Hangover remedies tend to reduce these reactions to one key compound: acetaldehyde. It’s extremely toxic. Over many years, it’s capable of damaging your DNA, which increase your chances of developing cancerous tumors. In the short term, though, it’ll just take its sweet time leaving the body. Enzymes that largely originate in the liver are tasked with converting acetaldehyde into waste (acetic acid). It’s a taxing, physiologically imperfect process — and the reason you’ve likely told a friend at some point in your life “I’m never drinking again.”
Modern “cures” are geared at adding dynamic bacteria or herbal compounds to this equation, to ease the massive assignment you’ve foisted onto your vital organs. Peel away all the flashy ads, and there is some evidence to suggest that this could help take the edge off in the morning.

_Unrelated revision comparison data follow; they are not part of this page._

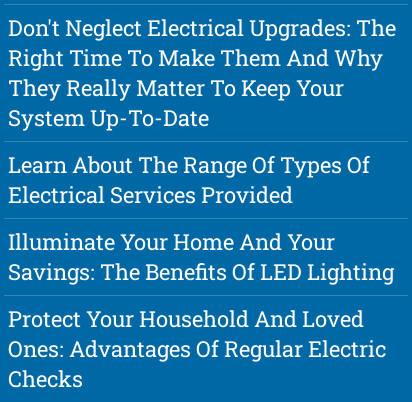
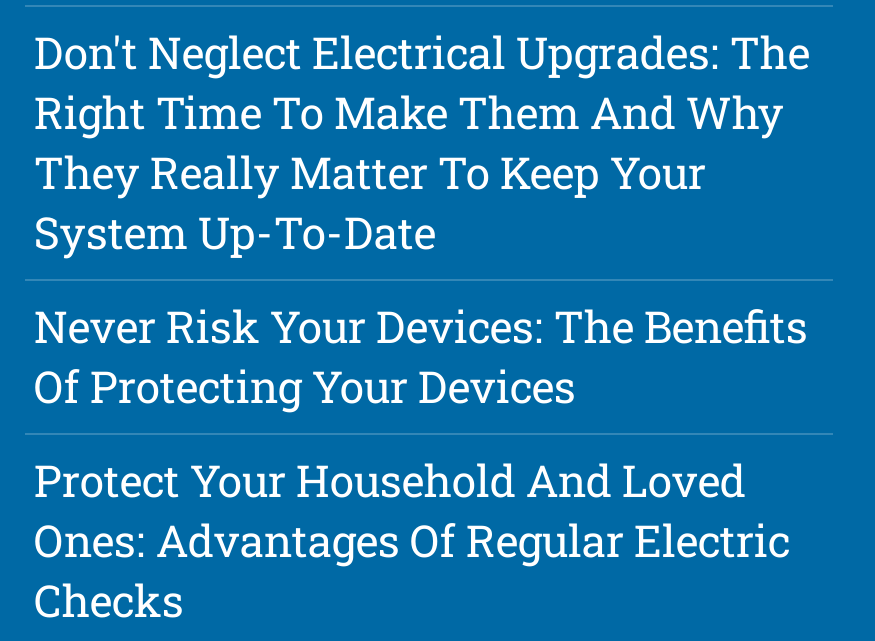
- Learn About The Range Of Types Of
- Electrical Services Provided
- Illuminate Your Home And Your
- Savings: The Benefits Of LED Lighting
+ Never Risk Your Devices: The Benefits
+ Of Protecting Your Devices
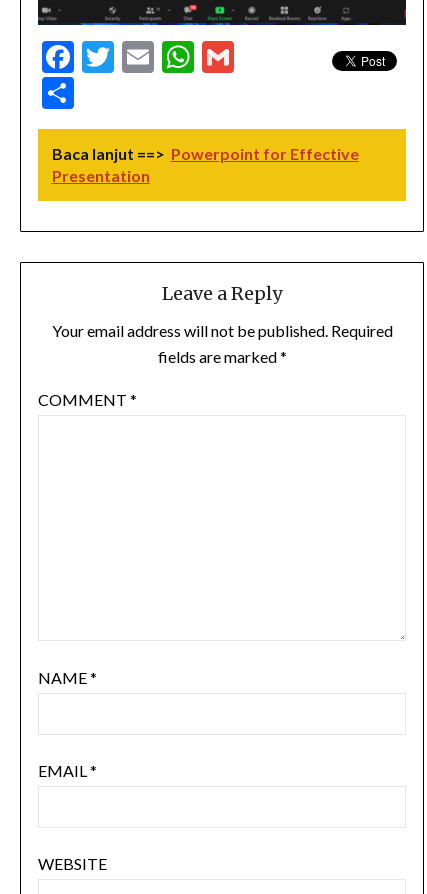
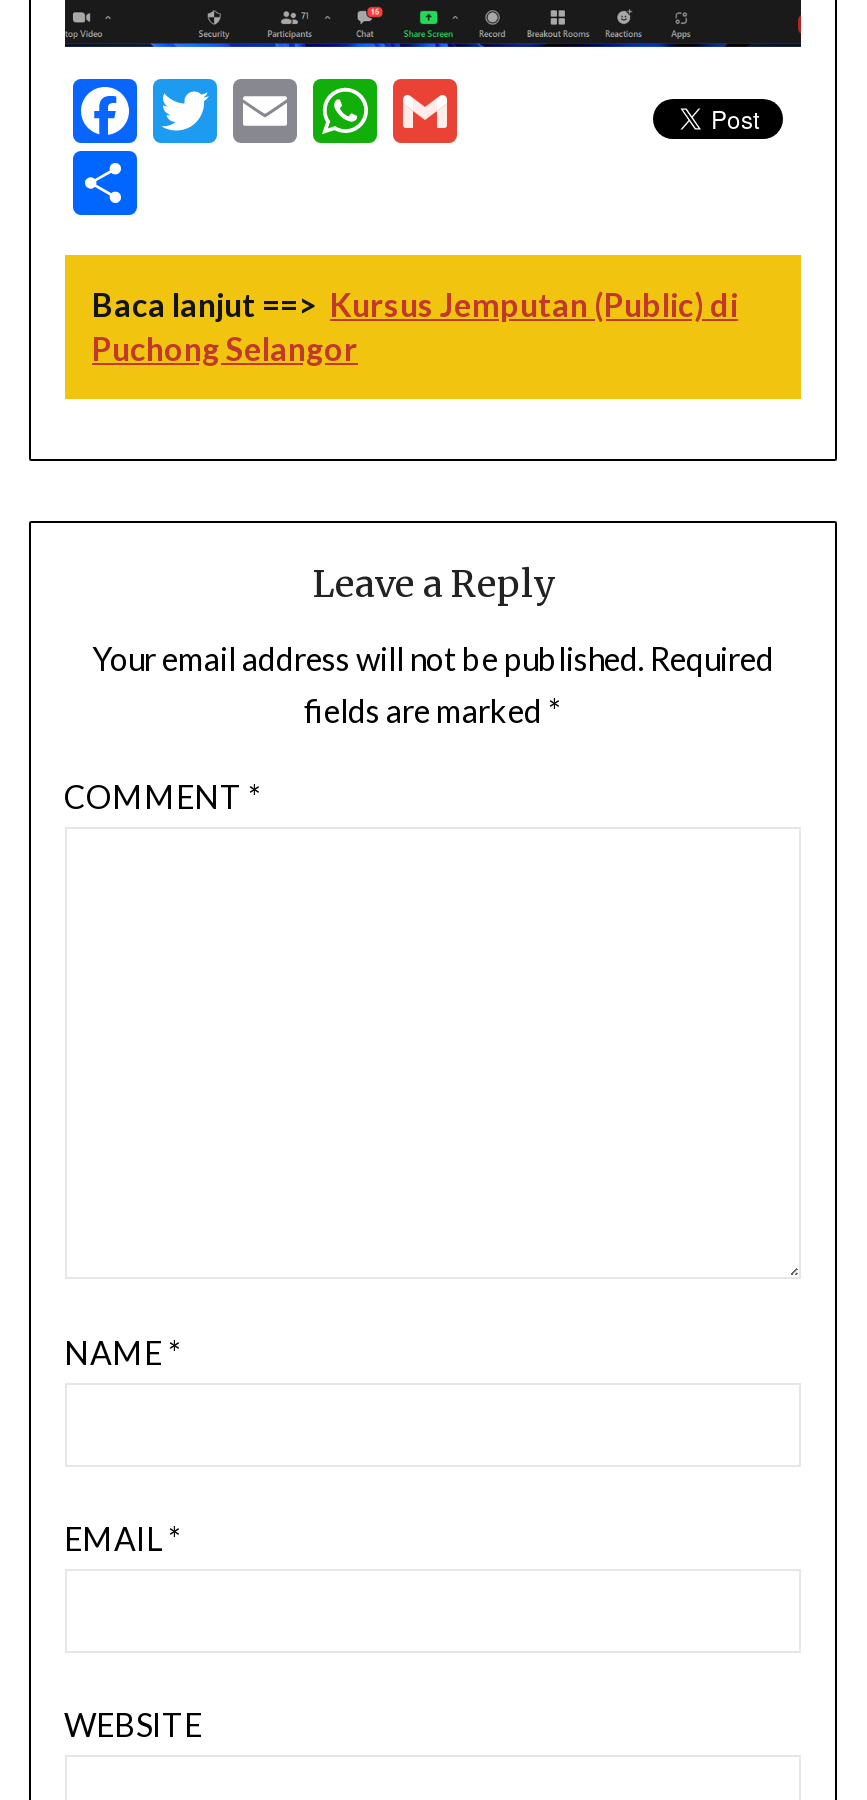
- Baca lanjut ==> Powerpoint for Effective
- Presentation
+ Baca lanjut ==> Kursus Jemputan (Public) di
+ Puchong Selangor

The critical takeaway, though, is that acetaldehyde assistance is not the be-all, end-all when it comes to eliminating (or preemptively preventing) a hangover. Keep in mind that once the body degrades acetaldehyde, it has to knock out formaldehyde, too (derived from highly-toxic methanol, while acetaldehyde comes from ethanol), which is also capable of contributing to hangover symptoms. “Lending the liver a hand” sounds elegant, but what of the greasy food you ate while drunk? What about the fact that you slept three less hours than usual, with an elevated respiratory rate and skin temperature? Or how about the fact that alcohol is a natural diuretic, and pulled every lost drop of liquid you had left, so now you’re waking up with a bone-dry throat and a stiff back?
Ultimately, today’s hangover remedies work best in tandem with yesterday’s elementary tenets of safe, smart drinking. You know: the sort of stuff you’d read while sitting in a stall as sophomore in college. As it turns out, alternating beers with waters is a very good idea. So is avoiding “dark” liquors (which are high in toxic congeners), like tequila and whiskey.
As you age and hangovers get worse (or as you perceive them to get worse — the science is iffy on that front), it’ll be tempting to find quick, Add-to-Cart refuge online. Spending your hard-earned dollars on such remedies is your call. But then, so is taking it a little easier on a big night after a long week. This spring and summer, however long overdue, I’m planning to heed to the wise words of the Stall Seat Journal.